- **REQUIRED ACTION**: Pictures do not belong in the copy. Return all of the entries exactly.

(Code change snippets)

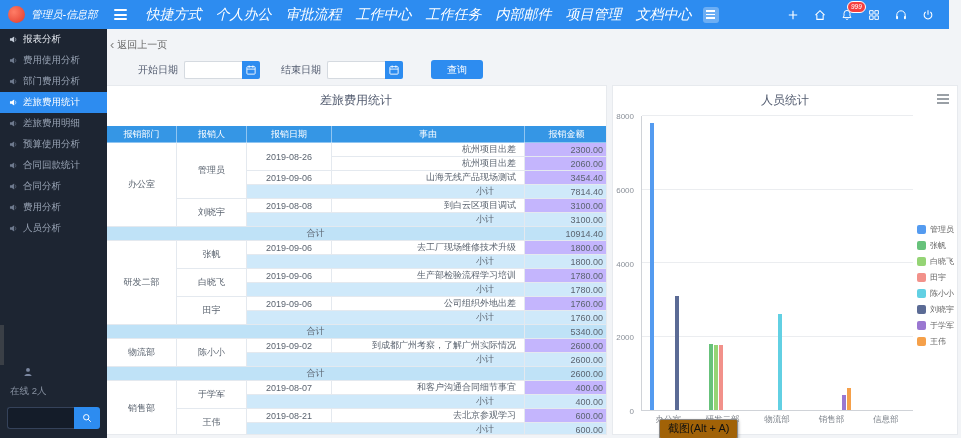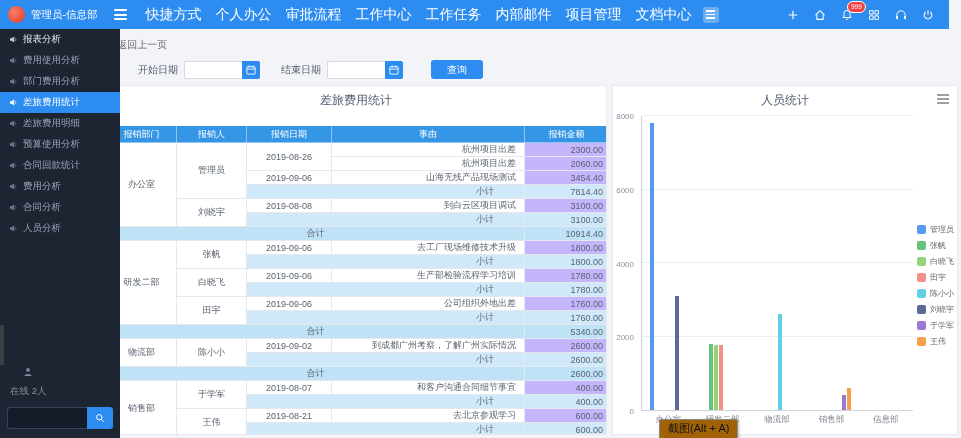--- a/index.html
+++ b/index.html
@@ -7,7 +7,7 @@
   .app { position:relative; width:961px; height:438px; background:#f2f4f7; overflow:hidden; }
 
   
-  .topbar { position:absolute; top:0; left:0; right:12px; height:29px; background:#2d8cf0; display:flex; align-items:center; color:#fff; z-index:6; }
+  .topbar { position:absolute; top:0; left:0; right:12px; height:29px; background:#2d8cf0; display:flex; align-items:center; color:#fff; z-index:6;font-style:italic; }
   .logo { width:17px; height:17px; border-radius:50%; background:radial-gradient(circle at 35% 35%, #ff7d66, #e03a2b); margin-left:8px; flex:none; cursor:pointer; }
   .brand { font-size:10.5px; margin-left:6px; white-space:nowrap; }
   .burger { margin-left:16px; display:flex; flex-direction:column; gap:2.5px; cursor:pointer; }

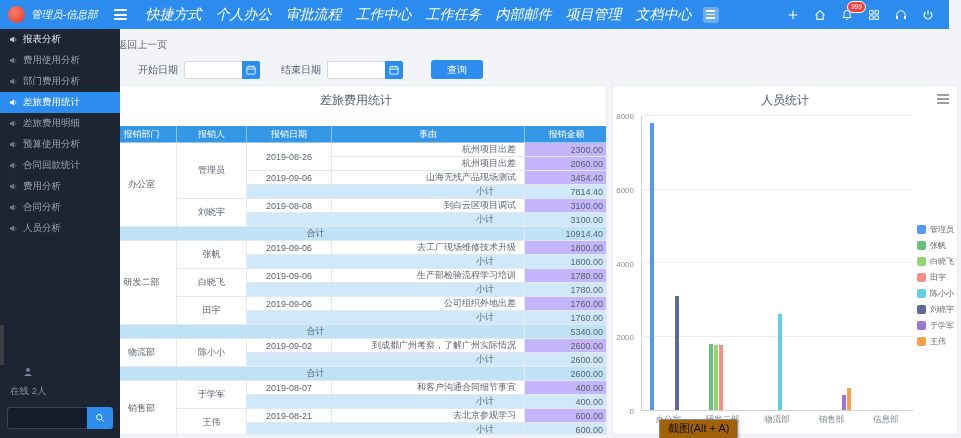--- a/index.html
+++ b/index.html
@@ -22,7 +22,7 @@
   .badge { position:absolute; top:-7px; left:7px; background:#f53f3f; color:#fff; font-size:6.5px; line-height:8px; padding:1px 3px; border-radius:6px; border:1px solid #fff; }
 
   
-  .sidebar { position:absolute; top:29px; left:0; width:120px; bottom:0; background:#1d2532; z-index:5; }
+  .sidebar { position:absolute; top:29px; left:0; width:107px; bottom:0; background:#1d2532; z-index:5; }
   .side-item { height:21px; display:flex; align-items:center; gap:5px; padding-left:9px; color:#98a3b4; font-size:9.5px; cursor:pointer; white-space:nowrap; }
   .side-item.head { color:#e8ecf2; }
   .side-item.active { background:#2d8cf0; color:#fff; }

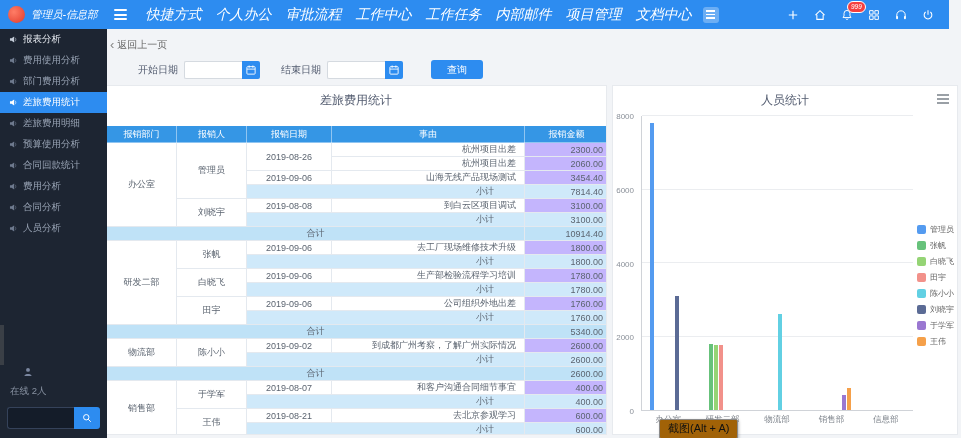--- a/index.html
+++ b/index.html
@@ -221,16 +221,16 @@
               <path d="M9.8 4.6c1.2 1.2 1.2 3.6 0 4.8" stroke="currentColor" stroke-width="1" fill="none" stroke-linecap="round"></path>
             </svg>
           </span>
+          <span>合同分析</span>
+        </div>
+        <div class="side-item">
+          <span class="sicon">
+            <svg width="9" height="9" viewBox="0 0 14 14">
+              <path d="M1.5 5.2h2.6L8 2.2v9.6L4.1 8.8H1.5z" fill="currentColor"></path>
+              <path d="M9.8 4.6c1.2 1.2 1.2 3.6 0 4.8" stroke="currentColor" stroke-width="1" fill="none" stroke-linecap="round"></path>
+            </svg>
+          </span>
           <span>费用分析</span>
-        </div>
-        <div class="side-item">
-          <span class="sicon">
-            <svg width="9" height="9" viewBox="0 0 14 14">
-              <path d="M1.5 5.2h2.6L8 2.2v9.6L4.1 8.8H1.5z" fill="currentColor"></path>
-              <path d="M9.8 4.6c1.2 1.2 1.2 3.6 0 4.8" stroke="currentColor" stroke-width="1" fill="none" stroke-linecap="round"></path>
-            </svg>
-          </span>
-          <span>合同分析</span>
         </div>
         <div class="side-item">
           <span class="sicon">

- **RESULT OF THIS TASK**:
--- a/index.html
+++ b/index.html
@@ -7,7 +7,7 @@
   .app { position:relative; width:961px; height:438px; background:#f2f4f7; overflow:hidden; }
 
   
-  .topbar { position:absolute; top:0; left:0; right:12px; height:29px; background:#2d8cf0; display:flex; align-items:center; color:#fff; z-index:6; }
+  .topbar { position:absolute; top:0; left:0; right:12px; height:29px; background:#2d8cf0; display:flex; align-items:center; color:#fff; z-index:6;font-style:italic; }
   .logo { width:17px; height:17px; border-radius:50%; background:radial-gradient(circle at 35% 35%, #ff7d66, #e03a2b); margin-left:8px; flex:none; cursor:pointer; }
   .brand { font-size:10.5px; margin-left:6px; white-space:nowrap; }
   .burger { margin-left:16px; display:flex; flex-direction:column; gap:2.5px; cursor:pointer; }

--- a/index.html
+++ b/index.html
@@ -22,7 +22,7 @@
   .badge { position:absolute; top:-7px; left:7px; background:#f53f3f; color:#fff; font-size:6.5px; line-height:8px; padding:1px 3px; border-radius:6px; border:1px solid #fff; }
 
   
-  .sidebar { position:absolute; top:29px; left:0; width:120px; bottom:0; background:#1d2532; z-index:5; }
+  .sidebar { position:absolute; top:29px; left:0; width:107px; bottom:0; background:#1d2532; z-index:5; }
   .side-item { height:21px; display:flex; align-items:center; gap:5px; padding-left:9px; color:#98a3b4; font-size:9.5px; cursor:pointer; white-space:nowrap; }
   .side-item.head { color:#e8ecf2; }
   .side-item.active { background:#2d8cf0; color:#fff; }

--- a/index.html
+++ b/index.html
@@ -221,16 +221,16 @@
               <path d="M9.8 4.6c1.2 1.2 1.2 3.6 0 4.8" stroke="currentColor" stroke-width="1" fill="none" stroke-linecap="round"></path>
             </svg>
           </span>
+          <span>合同分析</span>
+        </div>
+        <div class="side-item">
+          <span class="sicon">
+            <svg width="9" height="9" viewBox="0 0 14 14">
+              <path d="M1.5 5.2h2.6L8 2.2v9.6L4.1 8.8H1.5z" fill="currentColor"></path>
+              <path d="M9.8 4.6c1.2 1.2 1.2 3.6 0 4.8" stroke="currentColor" stroke-width="1" fill="none" stroke-linecap="round"></path>
+            </svg>
+          </span>
           <span>费用分析</span>
-        </div>
-        <div class="side-item">
-          <span class="sicon">
-            <svg width="9" height="9" viewBox="0 0 14 14">
-              <path d="M1.5 5.2h2.6L8 2.2v9.6L4.1 8.8H1.5z" fill="currentColor"></path>
-              <path d="M9.8 4.6c1.2 1.2 1.2 3.6 0 4.8" stroke="currentColor" stroke-width="1" fill="none" stroke-linecap="round"></path>
-            </svg>
-          </span>
-          <span>合同分析</span>
         </div>
         <div class="side-item">
           <span class="sicon">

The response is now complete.